The towers of several major banks, such as Citi, HSBC and Barclays, in the business district of Canary Wharf, London on December 11, 2020.
The towers of several major banks, such as Citi, HSBC and Barclays, in London’s Canary Wharf business district on December 11, 2020 (Tolga Akmen / AFP / Archives)

Dublin and Luxembourg welcome the most office moves, but Paris the most. President Emmanuel Macron in June opened the new Parisian building of the US bank JPMorgan, in anticipation of the transfer of several hundred traders.

British banks also terminated some commercial relationships with clients located in Europe.

But the scale of employee movements has been adjusted downward and relates to only 7,400 jobs in total, according to EY. A drop in the sea, as the UK employs more than a million people in financial services, including about 400,000 in London.

According to employment consultancy Morgan McKinley, more than 30,000 jobs were created in Britain’s financial sector in 2021, which has continued to thrive despite Brexit.

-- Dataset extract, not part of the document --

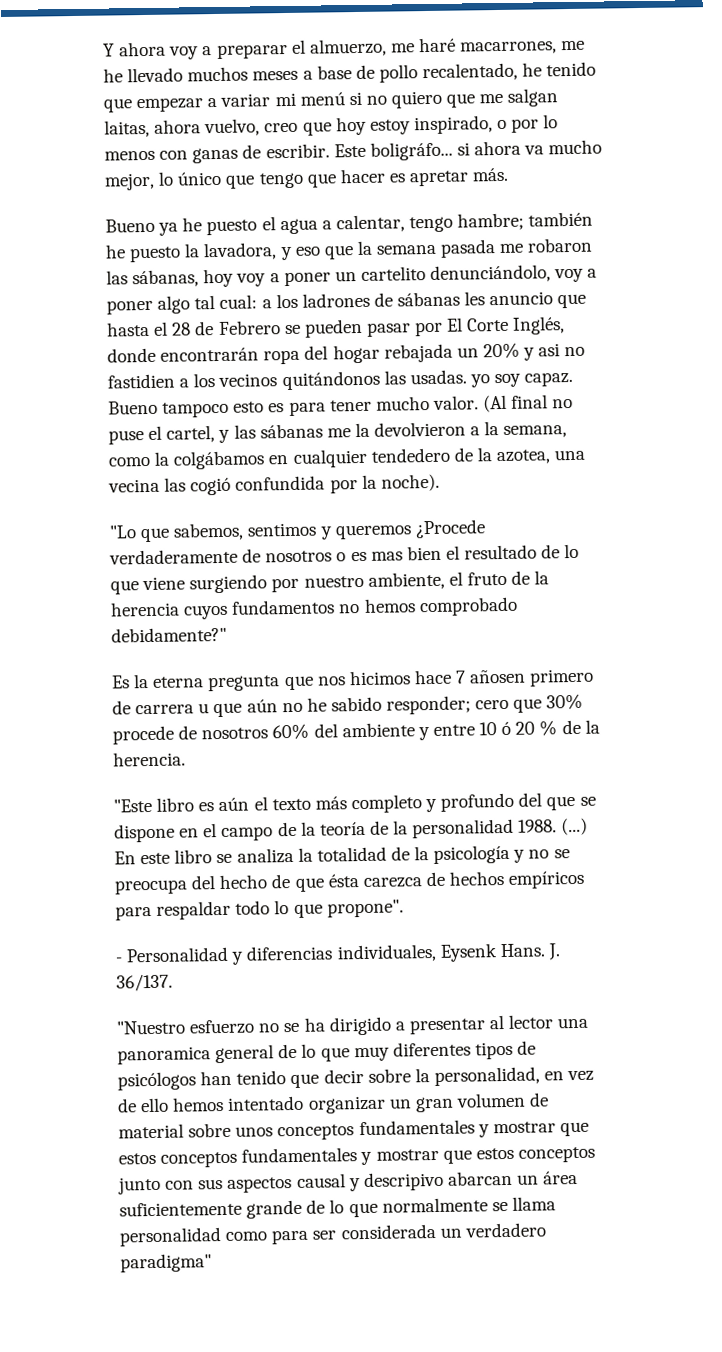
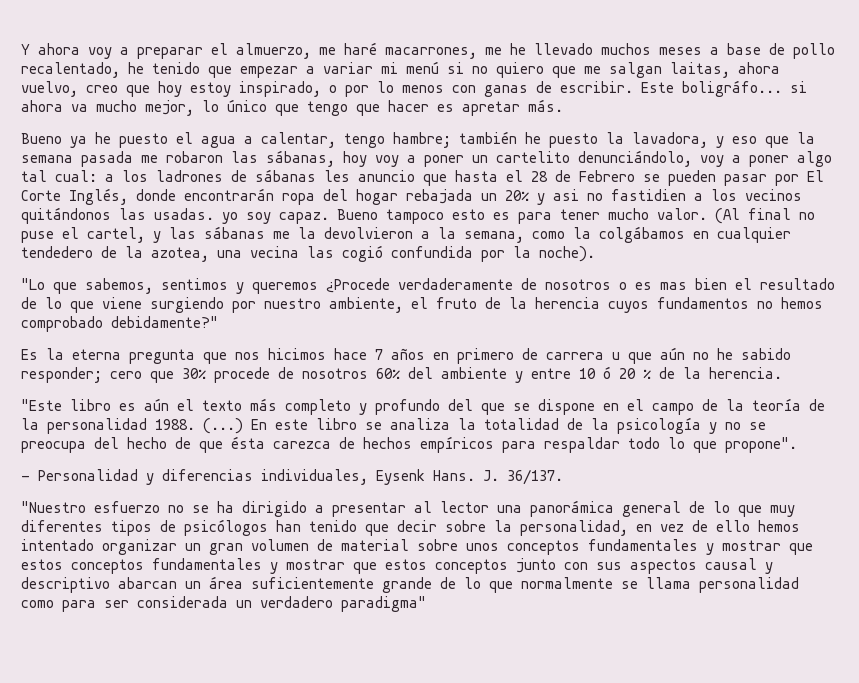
- Es la eterna pregunta que nos hicimos hace 7 añosen primero de carrera u que aún no he sabido responder; cero que 30% procede de nosotros 60% del ambiente y entre 10 ó 20 % de la herencia.
+ Es la eterna pregunta que nos hicimos hace 7 años en primero de carrera u que aún no he sabido responder; cero que 30% procede de nosotros 60% del ambiente y entre 10 ó 20 % de la herencia.
- "Nuestro esfuerzo no se ha dirigido a presentar al lector una panoramica general de lo que muy diferentes tipos de psicólogos han tenido que decir sobre la personalidad, en vez de ello hemos intentado organizar un gran volumen de material sobre unos conceptos fundamentales y mostrar que estos conceptos fundamentales y mostrar que estos conceptos junto con sus aspectos causal y descripivo abarcan un área suficientemente grande de lo que normalmente se llama personalidad como para ser considerada un verdadero paradigma"
+ "Nuestro esfuerzo no se ha dirigido a presentar al lector una panorámica general de lo que muy diferentes tipos de psicólogos han tenido que decir sobre la personalidad, en vez de ello hemos intentado organizar un gran volumen de material sobre unos conceptos fundamentales y mostrar que estos conceptos fundamentales y mostrar que estos conceptos junto con sus aspectos causal y descriptivo abarcan un área suficientemente grande de lo que normalmente se llama personalidad como para ser considerada un verdadero paradigma"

Some estimates have indicated as many as 100,000 job transfers from the UK to the EU. “We haven’t seen a mass exit because of Brexit, and now it’s unlikely that will ever happen,” said Håkan Enver, managing director at Morgan McKinley.

‘slow deflation’

In the longer term, the city would instead risk a “slow deflation” and “displacement of activities towards other centres, most likely in the US or in Asia”, one of London’s major financial lobby groups, TheCityUK, abounds.

At the entrance to the London Stock Exchange, December 29, 2020
At the entrance to the London Stock Exchange, December 29, 2020 (Tolga Akmen / AFP / Archives)

The 122 IPOs that raised £16.8 billion in 2021 – a record since 2007 – are another sign that London’s position remains attractive, even if it benefits from global momentum.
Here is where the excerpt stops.